To measure the usefulness of Ki-67 proliferative index (Ki-67 index) as a prognostic variable for grading pancreatic neuroendocrine tumors.

Methods

A multi-institutional prospective database comprising 350 patients. Grading based on mitotic activity (<2 mitoses/10 high-power fields, 2–20 and >20) and Ki-67 index (<3% per 10 high-power fields, 3%-20% and >20%).
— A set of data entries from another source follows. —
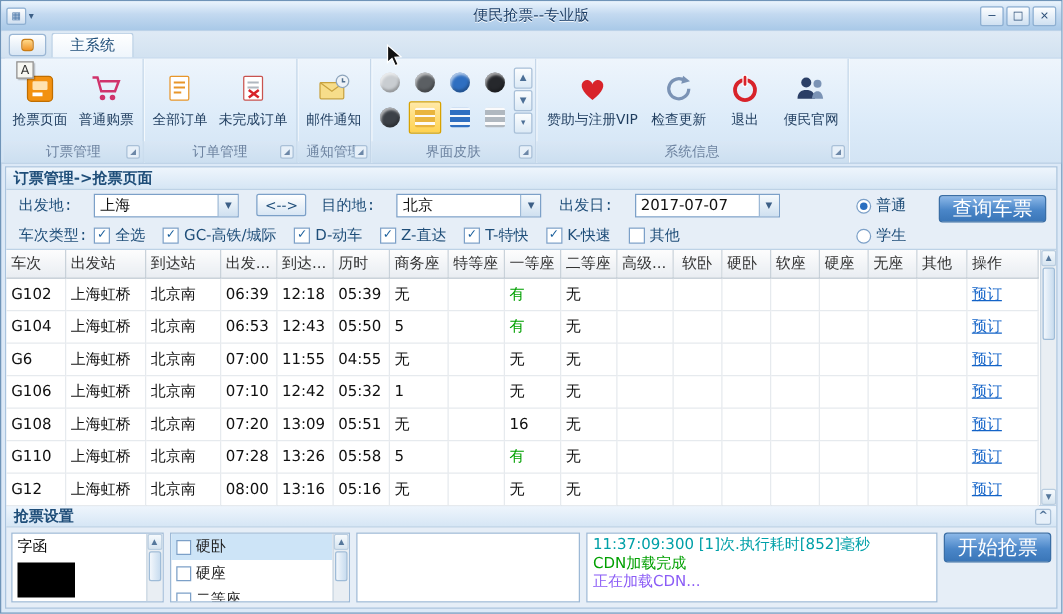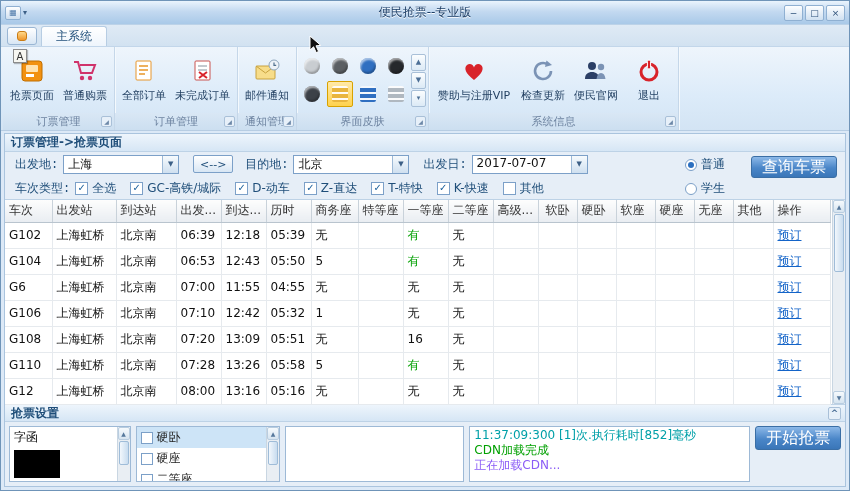--- a/index.html
+++ b/index.html
@@ -288,6 +288,15 @@
         <div class="rbtn">
           <span class="ricon">
             <svg width="26" height="26" viewBox="0 0 26 26">
+                <circle cx="13" cy="14" r="8" fill="none" stroke="#d8232a" stroke-width="3"></circle>
+                <rect x="11.4" y="2" width="3.2" height="9" rx="1.5" fill="#d8232a" stroke="#fff" stroke-width="1"></rect>
+              </svg>
+          </span>
+          <span class="rlabel">退出</span>
+        </div>
+        <div class="rbtn">
+          <span class="ricon">
+            <svg width="26" height="26" viewBox="0 0 26 26">
                 <circle cx="9" cy="8" r="4" fill="#2b3f66"></circle>
                 <path d="M2 21 c0-5 3-7 7-7 s7 2 7 7 z" fill="#2b3f66"></path>
                 <circle cx="18" cy="9" r="3.2" fill="#7b93b5"></circle>
@@ -295,15 +304,6 @@
               </svg>
           </span>
           <span class="rlabel">便民官网</span>
-        </div>
-        <div class="rbtn">
-          <span class="ricon">
-            <svg width="26" height="26" viewBox="0 0 26 26">
-                <circle cx="13" cy="14" r="8" fill="none" stroke="#d8232a" stroke-width="3"></circle>
-                <rect x="11.4" y="2" width="3.2" height="9" rx="1.5" fill="#d8232a" stroke="#fff" stroke-width="1"></rect>
-              </svg>
-          </span>
-          <span class="rlabel">退出</span>
         </div>
       </div>
       <div class="rcaption">

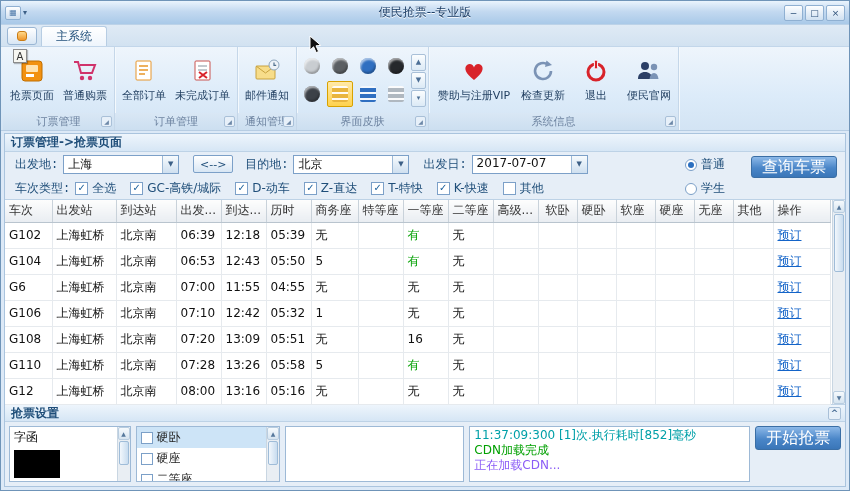--- a/index.html
+++ b/index.html
@@ -52,7 +52,7 @@
   .search-panel{height:48px;position:relative;border-bottom:1px solid #bdd2e6;background:#e6eef7;}
   .srow{height:24px;display:flex;align-items:center;padding-left:10px;}
   .flabel{color:#1f4e79;margin-right:5px;white-space:nowrap;font-family:Liberation Mono, monospace;}
-  .combo{width:116px;height:19px;background:#fff;border:1px solid #7ca0c8;display:flex;align-items:flex-start;margin-right:14px;}
+  .combo{width:116px;height:19px;background:#fff;border:1px solid #7ca0c8;display:flex;align-items:center;margin-right:14px;margin-left:12px;}
   .combo .cval{flex:1;padding:0 4px;color:#111;white-space:nowrap;overflow:hidden;}
   .combo .carrow{width:16px;height:100%;background:linear-gradient(#f6fafd,#cfe0f0);border-left:1px solid #9db9d6;color:#3c5f86;font-size:7px;display:flex;align-items:center;justify-content:center;cursor:default;}
   .swap-btn{width:40px;height:18px;margin:0 12px 0 0;border:1px solid #7ca0c8;border-radius:2px;background:linear-gradient(#ffffff,#d8e6f4);color:#1f4e79;font-size:11px;display:flex;align-items:center;justify-content:center;cursor:default;}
Final grade selected based on higher grade of either variable.

Results

Most patients were in the less than 3% (n = 158) and 3% to 20% Ki-67 category (n = 107), with a minority being high-grade (Ki-67 > 20%, n = 27). Discordance between Ki-67 and mitotic rate was noted in 58 patients. On multivariate analysis, final-grade (grade 2: P = 0.010, hazard ratio [HR], 1.2; grade 3: P = 0.002; HR, 2.8), Ki-67, mitotic rate, and lymph node status were significant prognostic markers for overall survival (OS). For disease-free survival (DFS), only final-grade (grade 2: P = 0.05; HR, 1.4; grade 3: P = 0.009; HR, 2.3), Ki-67, mitotic rate, and margin status significantly predicted DFS. Ki-67 was a better model for OS and mitotic rate for DFS. Overall combined final grade was the best model based on HR.

Conclusion

Ki-67 is a strong prognostic factor for OS and DFS and should be included in all pancreatic neuroendocrine tumor pathology.